Book Synopsis Crime and Law in England, 1750–1840 by : Peter King
Download or read book Crime and Law in England, 1750–1840 written by Peter King and published by Cambridge University Press. This book was released on 2006-12-07 with total page 380 pages. Available in PDF, EPUB and Kindle. Book excerpt: How was law made in England in the eighteenth and early nineteenth centuries? Through detailed studies of what the courts actually did, Peter King argues that parliament and the Westminster courts played a less important role in the process of law making than is usually assumed. Justice was often remade from the margins by magistrates, judges and others at the local level. His book also focuses on four specific themes - gender, youth, violent crime and the attack on customary rights. In doing so it highlights a variety of important changes - the relatively lenient treatment meted out to women by the late eighteenth century, the early development of the juvenile reformatory in England before 1825, i.e. before similar changes on the continent or in America, and the growing intolerance of the courts towards everyday violence. This study is invaluable reading to anyone interested in British political and legal history.
Book Synopsis Liquid Pleasures by : Proffessor John Burnett
Download or read book Liquid Pleasures written by Proffessor John Burnett and published by Routledge. This book was released on 2012-10-02 with total page 264 pages. Available in PDF, EPUB and Kindle. Book excerpt: Drinking has always meant much more than satisfying the thirst.
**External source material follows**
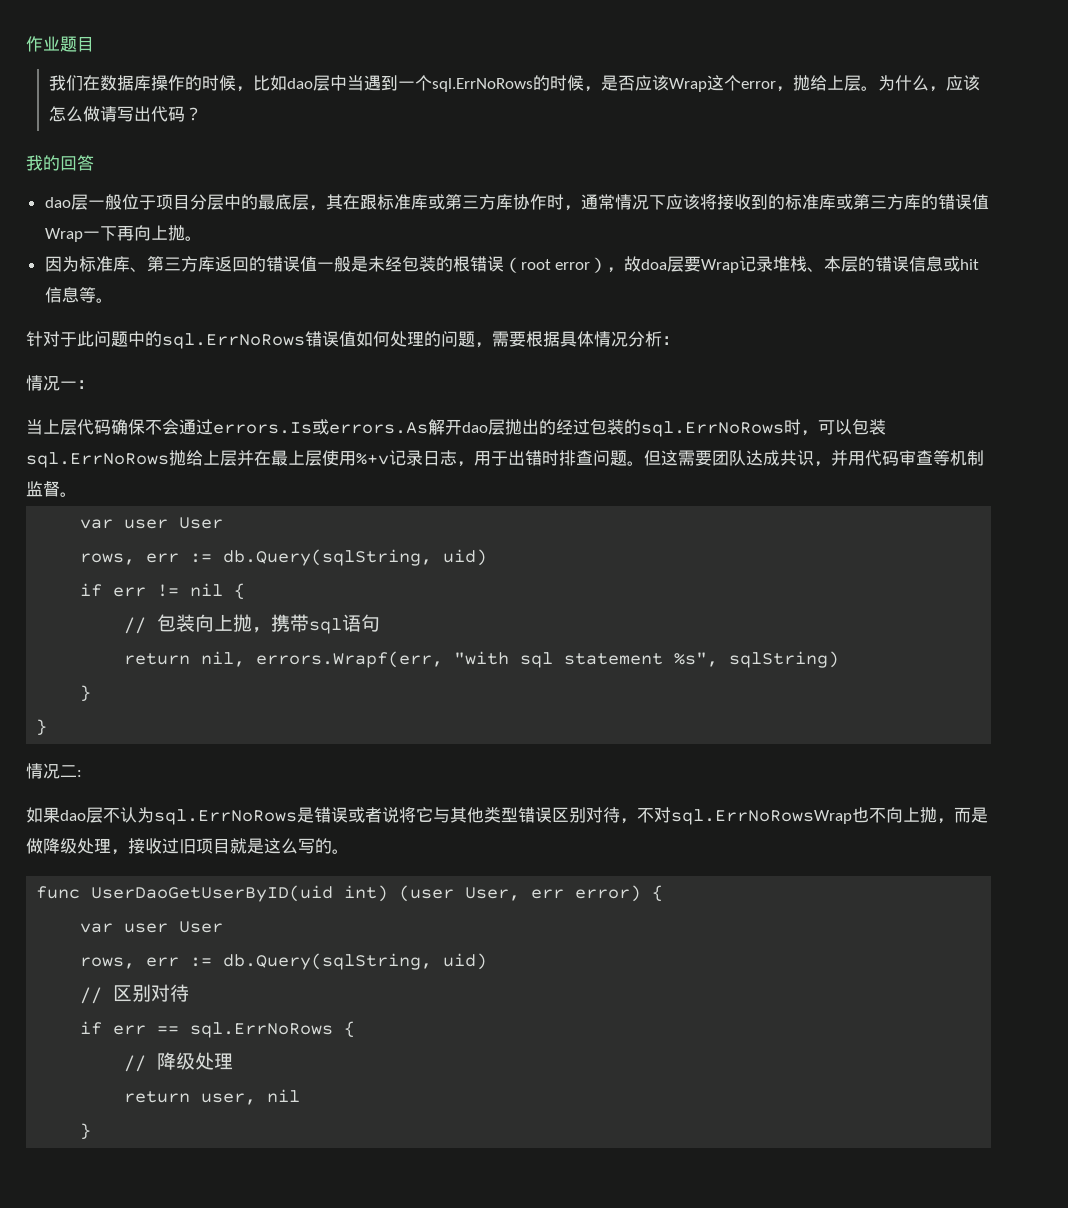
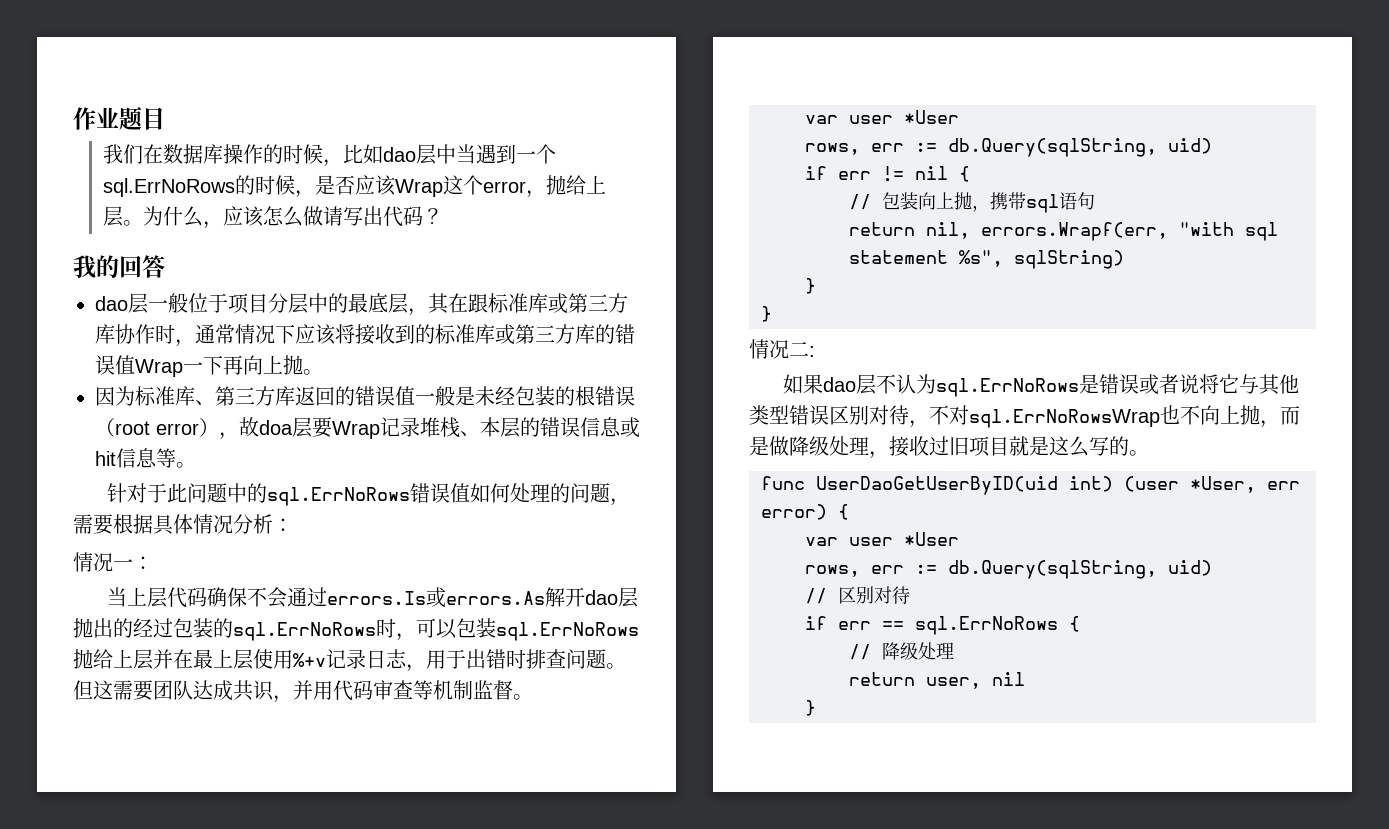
[179,517,224,529] User -> [904,110,959,124] *User
[465,887,521,901] User, -> [1190,476,1256,493] *User,
[179,921,224,933] User -> [904,532,959,546] *User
Drinking can be a necessity, a comfort, an indulgence or a social activity. Liquid Pleasures is an engrossing study of the social history of drinks in Britain from the late seventeenth century to the present. From the first cup of tea at breakfast to mid-morning coffee, to an eveining beer and a 'night-cap', John Burnett discusses individual drinks and drinking patterns which have varied not least with personal taste but also with age, gender, region and class. He shows how different ages have viewed the same drink as either demon poison or medicine. John Burnett traces the history of what has been drunk in Britain from the 'hot beverage revolution' of the late seventeenth century - connecting drinks and related substances such as sugar to empire - right up to the 'cold drinks revolution' of the late twentieth century, examining the factors which have determined these major changes in our dietary habits.